Cats on Aoshima Island
Cats on Aoshima Island can actually help explain the "n + 1 problem.”

“In measurement,” wrote CMSWire’s Gerry McGovern last February, “you must constantly ask this question: Am I measuring what is important?”

If at some point the answer came back “No,” would you stop constantly asking? And what measures would you be willing — or able — to take next?

The One-to-Many Relationship

Six years ago, applications performance monitoring system maker Dynatrace revealed the problem its automated APM agents encounter most often when measuring aspects of client/server and Web application performance. It’s called the “n + 1 problem” by database developers — if you use exactly that phrase, they’ll know precisely what you’re talking about. (Say no more.)

Dismissively, the problem can be summarized like this: Suppose in a database, a one-to-many relationship exists between an object and a class of something that object might possess. I might own, for example, n number of cats.

The number of fetches required to reveal the health status reports for all my cats, however many that may be, would be n + 1. That extra 1 is the fetch for the record that effectively tells the system, nope, you already fetched the last cat.

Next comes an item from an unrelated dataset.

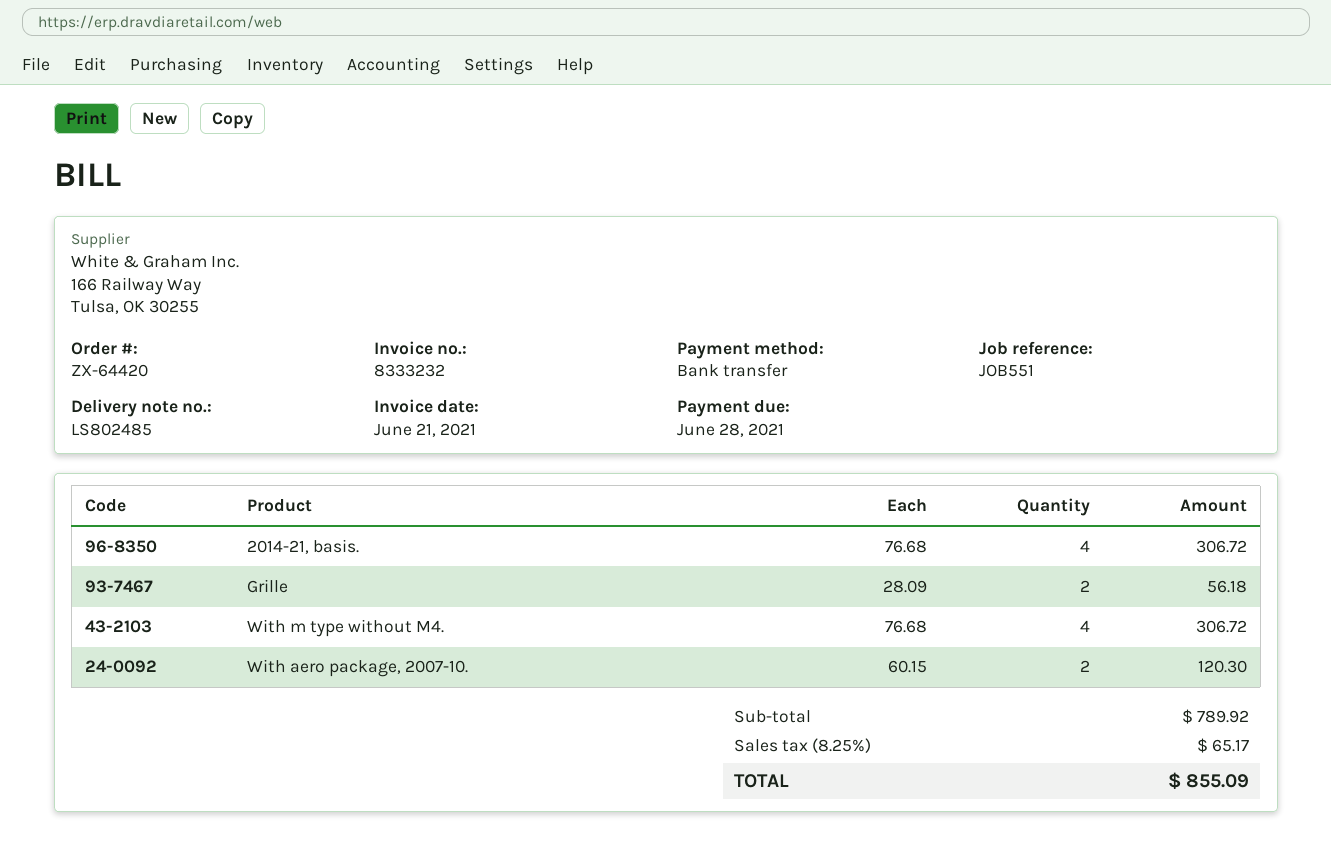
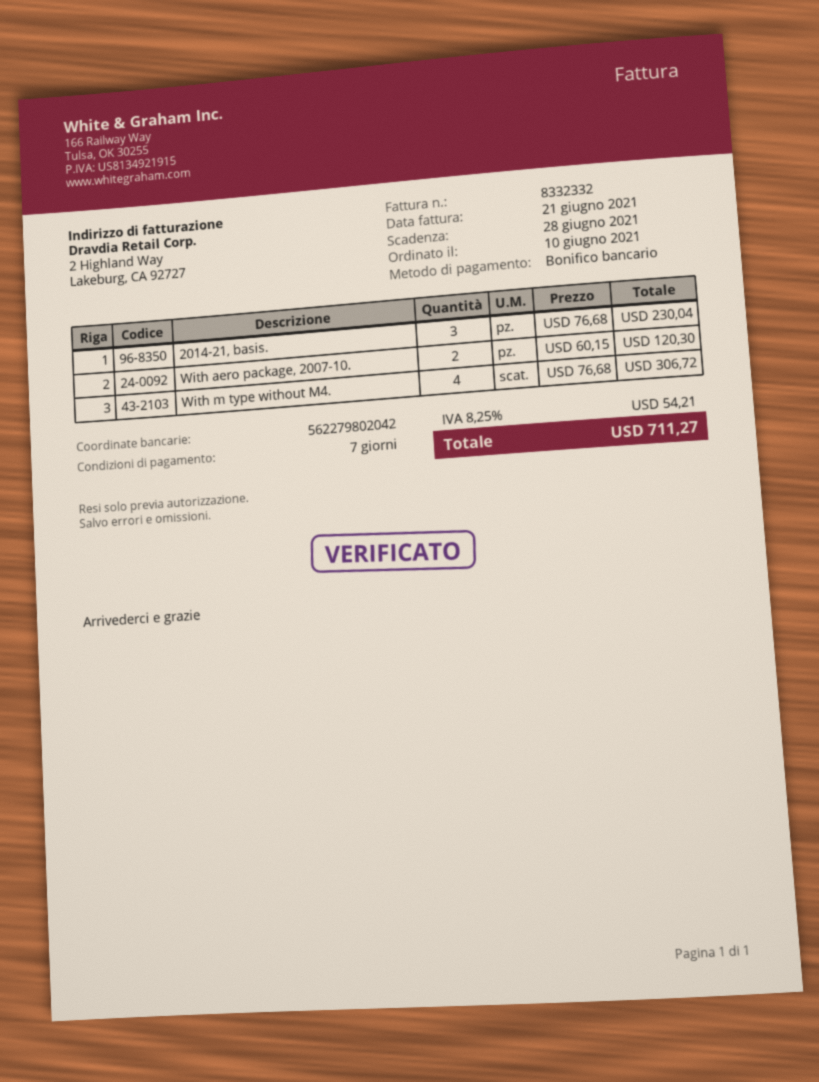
invoice number: 8333232 -> 8332332
2014-21, basis.: 4 x 76.68 = 306.72 -> 3 x 76.68 = 230.04
Grille: 2 x 28.09 = 56.18 -> none
tax: 8.25% = 65.17 -> 8.25% = 54.21
total: 855.09 -> 711.27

In a typical APM environment, an administrator should be able to see a direct correlation between the number of associations and the number of database fetches required to retrieve those associations, and reach the conclusion, “Whoops, we suffer from the n + 1 problem.”

At that point, what does the administrator do: march from the network silo over to the development silo, and paste a complaint notice to the front door?

Before you think the point of this article will eventually be to blame network admins for not doing enough to improve customer experience, think again. For the longest time, there wasn’t really much one could do about the n + 1 problem after discovering one was afflicted with it.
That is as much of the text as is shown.